Experts believe there will be less money when the millions of baby boomers start to fall into ill health. It’s a terrible dilemma, not only for our parents, but for us as well. My husband and I have no children, so the question of where we will go should we fall into ill health during our senior years is frightening. So, we try to plan and save for our future while ensuring our parents have reasonable care in the present.

For my godfather, it isn’t so bad. His family is taking turns taking care of him right now, but they know there will be a point when they can no longer do so. He has assets and most likely be one of the lucky ones.

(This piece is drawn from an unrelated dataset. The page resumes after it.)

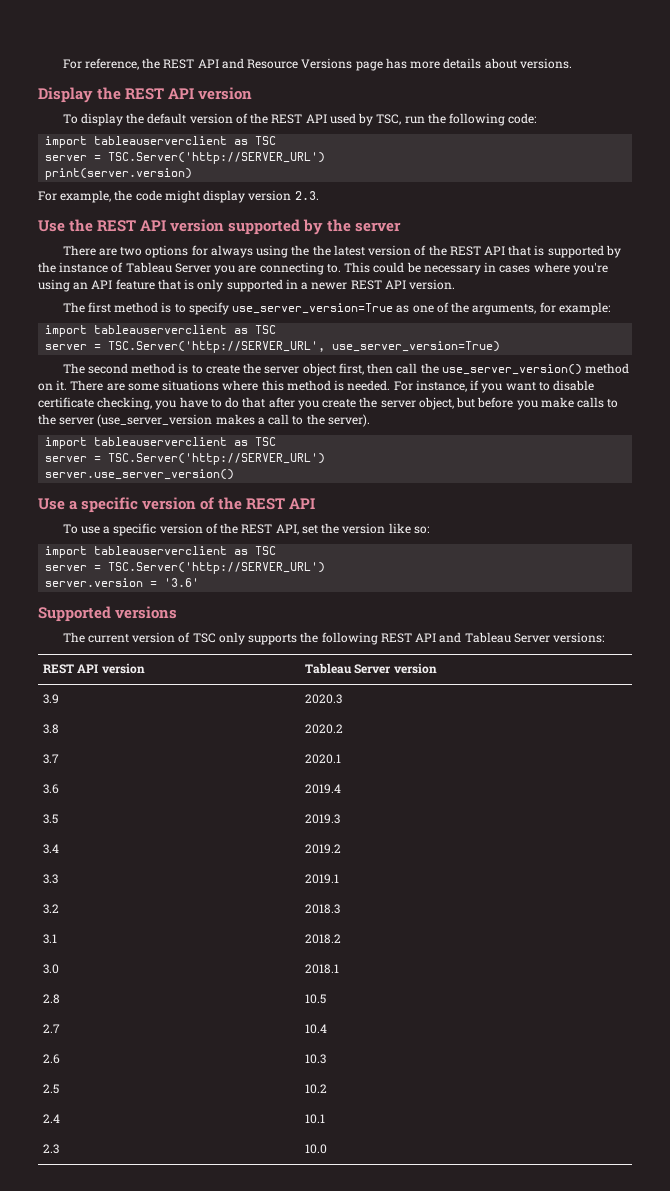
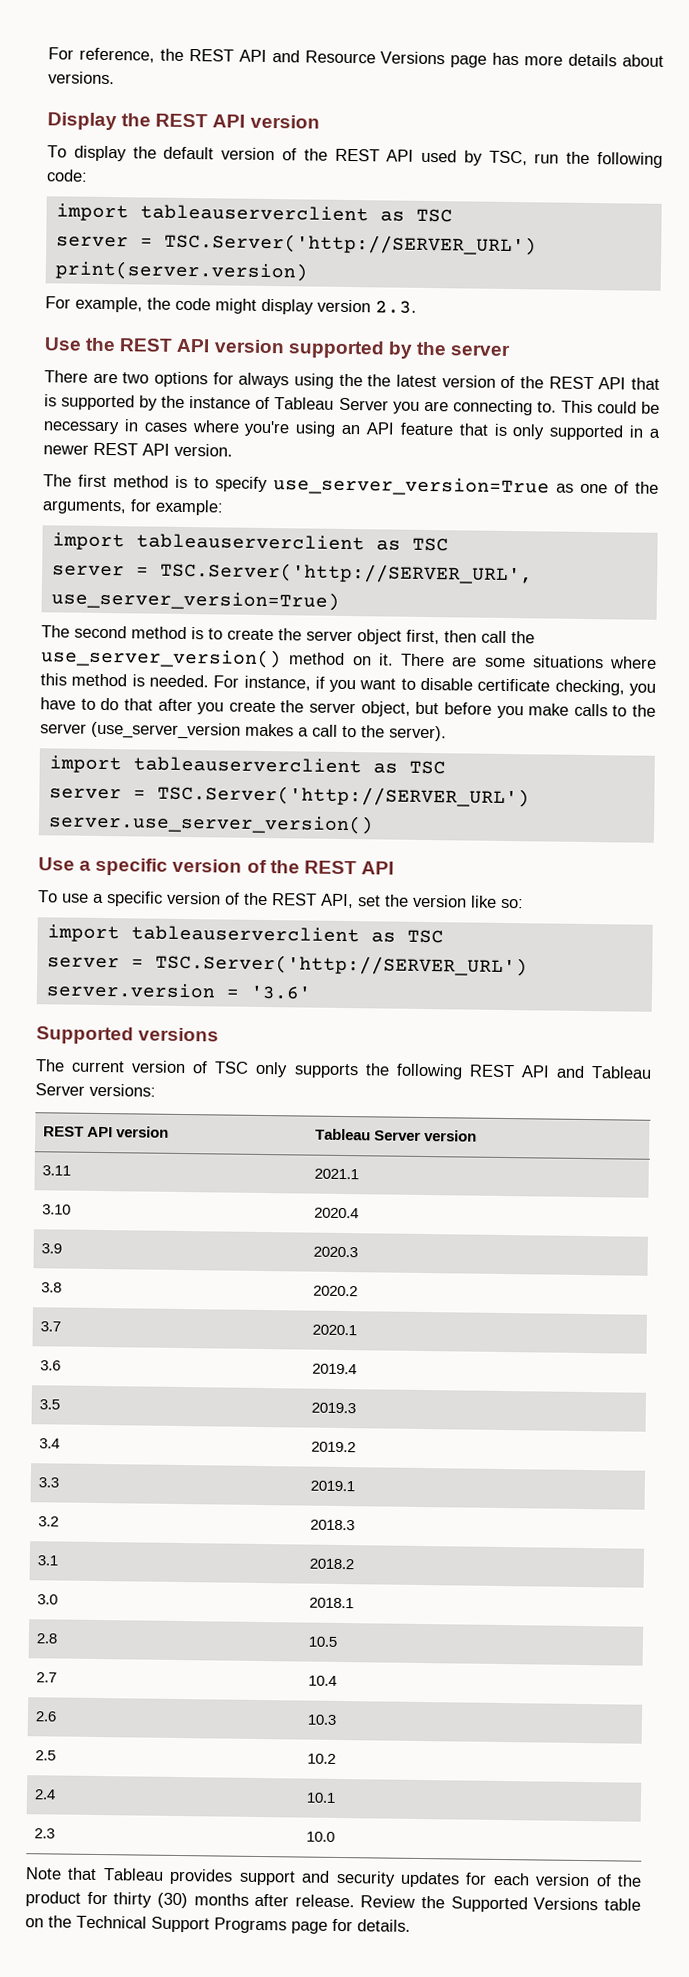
(437, 668) none -> [41,1165,71,1176] [313,1168,359,1180] [41,1204,71,1215] [313,1207,359,1219] // 3.11 | 2021.1 // 3.10 | 2020.4
(328, 1149) none -> [25,1867,642,1888] [25,1891,641,1913] [25,1915,411,1934] // Note that Tableau provides support and security updates for each version of the product for thirty (30) months after release. Review the Supported Versions table on the Technical Support Programs page for details.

I dread the possibility we will have to have the discussion about long-term care with my mother again. How can we tell her that she will have to go on state assistance — something she has abhorred all of her life? We cannot afford to see her live her final days with the best of care, but hopefully, we will be able to find one of those places that at least doesn’t make us lose our food when we visit.

For seniors and their families who have had to deal with the complexities of growing old on a tight budget, we’ve seen the future and it is hell growing old.